No sé si son los algoritmos o que verdaderamente el asunto ha generado un alto impacto en los medios, pero en los últimos días me han llovido los avisos en mi smartphone con las reacciones a la decisión de Rafael Nadal de ejercer de embajador del tenis en Arabia Saudí.
Reacciones, por lo general, en forma de críticas de opinión más perniciosas y dañinas que constructivas, y que por el tono de la escritura se deducen altas dosis de cortisol en sus redactores, lo cual no es nada bueno para la salud. Por citar algunos, Iñaki López en La Sexta lo llamó iluso; en La Ser, Pepe Belmonte calificó su ambición de desmedida y Bob Pop, en redes sociales, aseguró que Nadal no tiene amigas (me pregunto cuál será su grado de relación con el tenista para asegurar tal cuestión).

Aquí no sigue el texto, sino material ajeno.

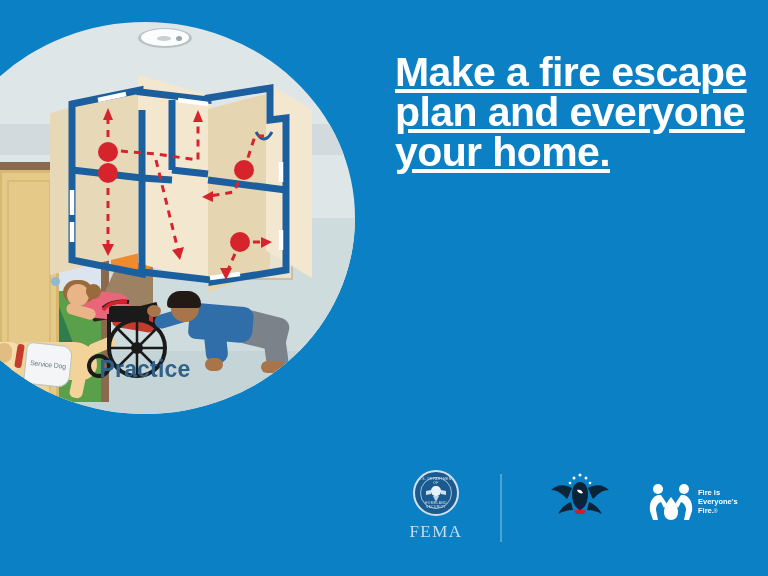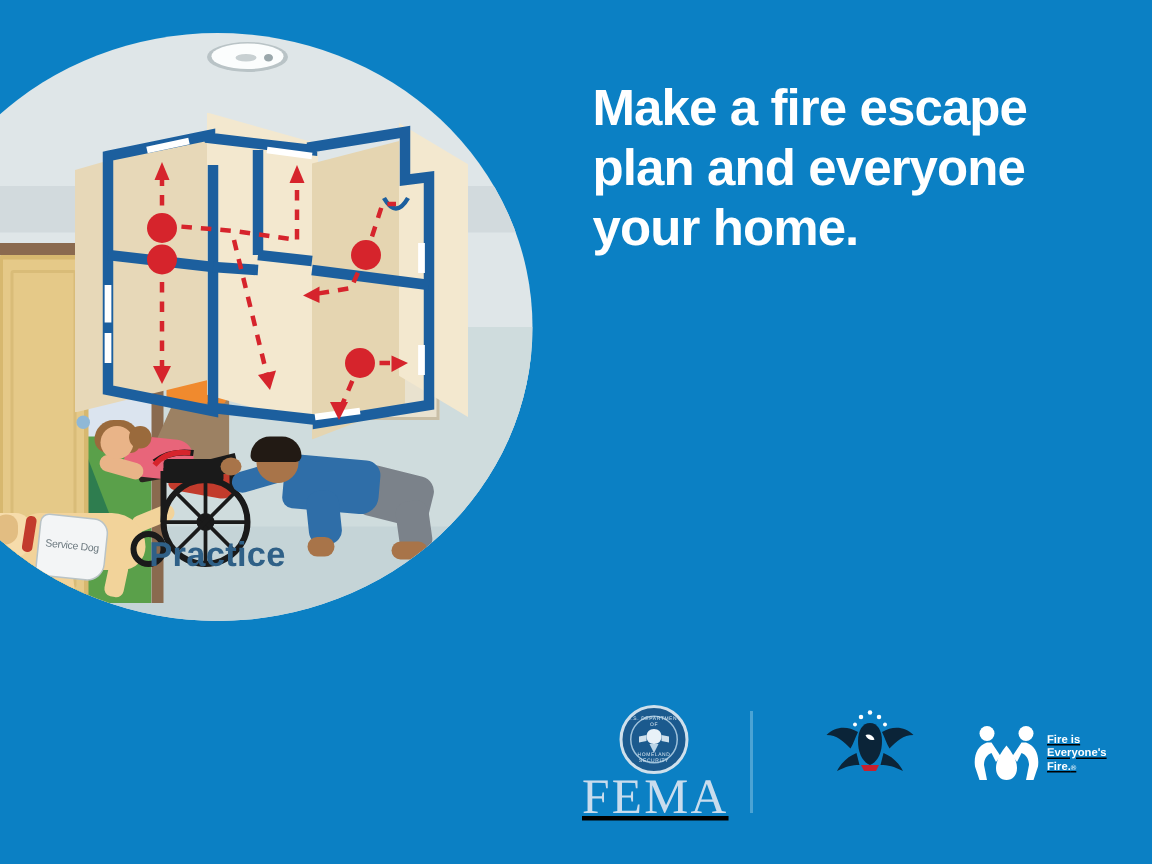"Make a fire escape" #headline { font-size: 34px -> 41px; text-decoration: none -> underline }
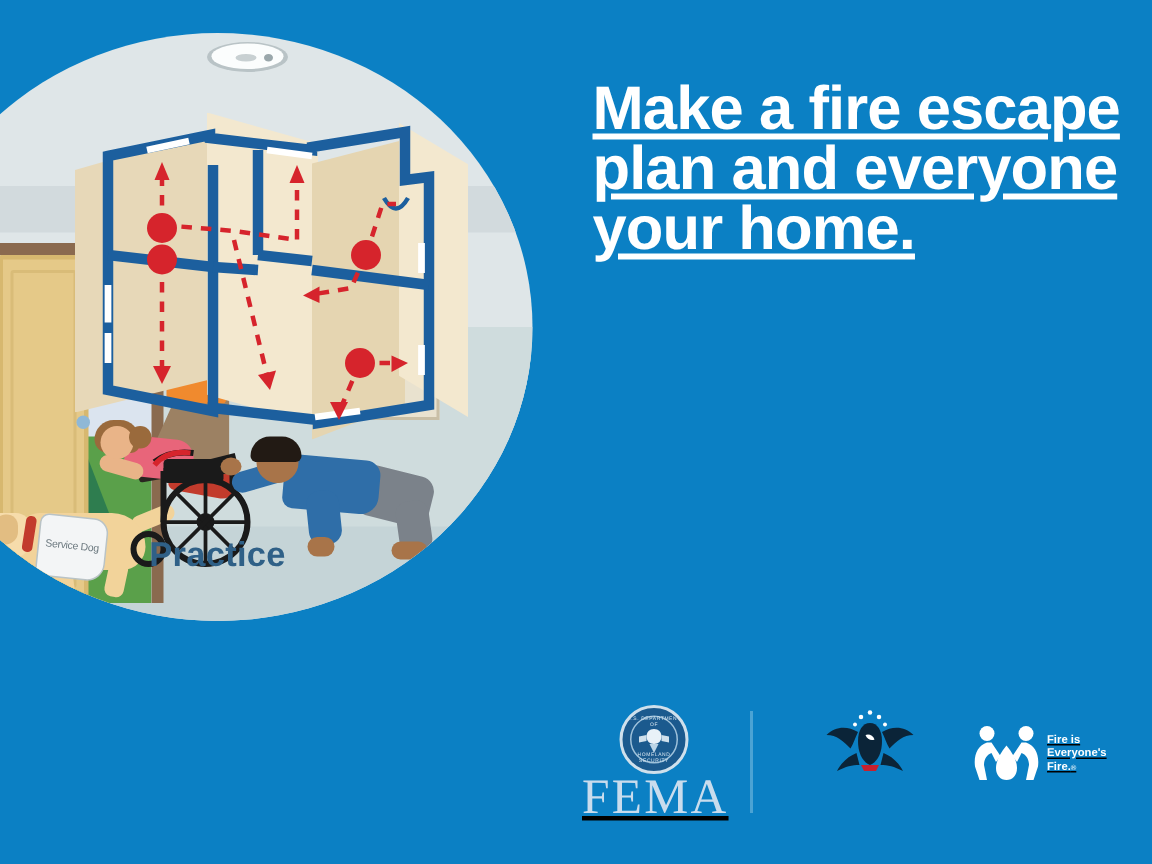"Fire is" .logo { text-decoration: underline -> none }
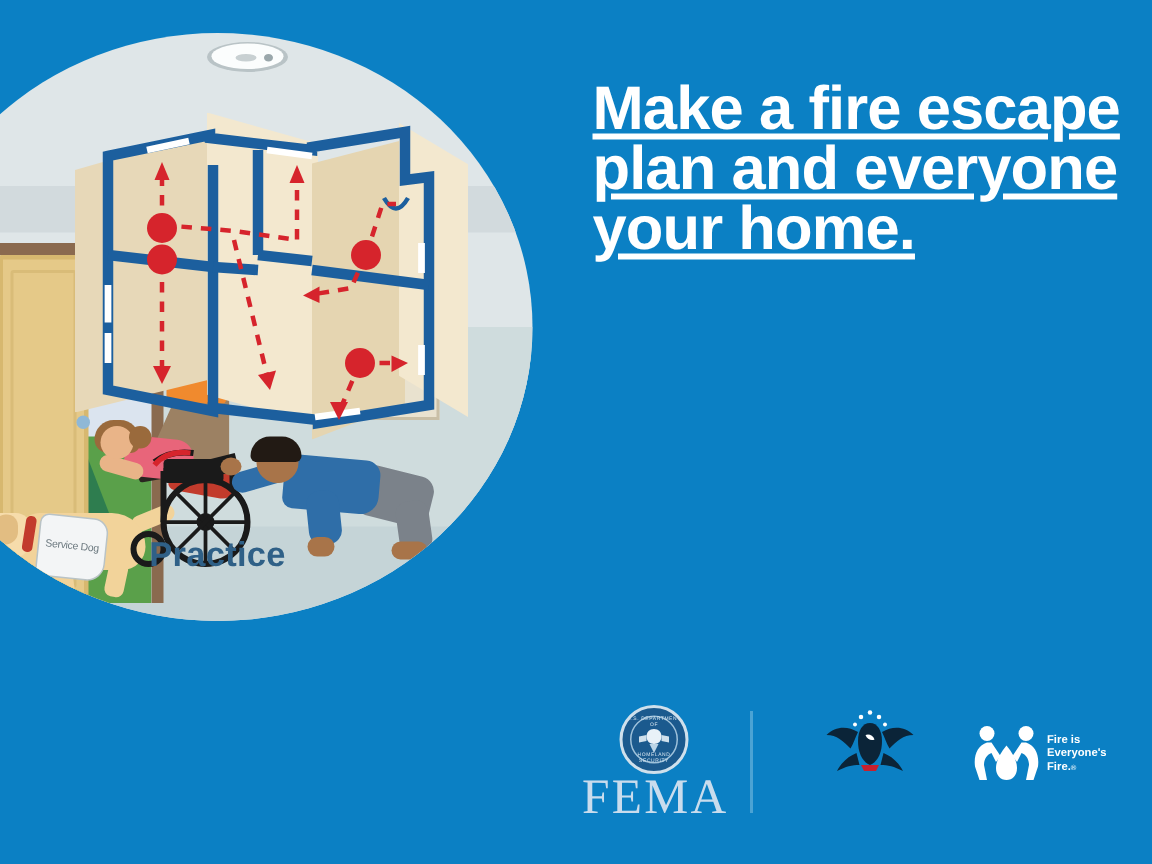"FEMA" .fema-word { font-size: 33px -> 17px }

Hasta algún defensor como Luis Figo adoptaba esta actitud agresiva, entrando al trapo con comentarios sobre las paguitas de sus detractores. Stan Wawrinka, en cambio, en una postura mucho más cauta, afirmó que la firma de Nadal con Arabia le parece una buena noticia para la promoción del tenis en aquel país.
Sin duda, se trata de firmas de mucho mayor prestigio que la mía y de soportes con mayor difusión que en el que yo escribo. Pero no sé… creo que no hay que juzgar a Rafael Nadal por aceptar ser embajador de un país de dudosa reputación. Y no lo juzgo, porque Rafael Nadal ha asumido el riesgo de pasar a la acción, mientras sus detractores solo opinan. Con la acción, y solo eso ya es un mérito que reconocer al tenista español, se puede aportar un granito de arena para que el país sea mejor. En cambio, con la opinión, y desde territorio seguro, no.
Así que la decisión de Rafael Nadal de representar al tenis saudí merece todo mi respeto. Lo siento.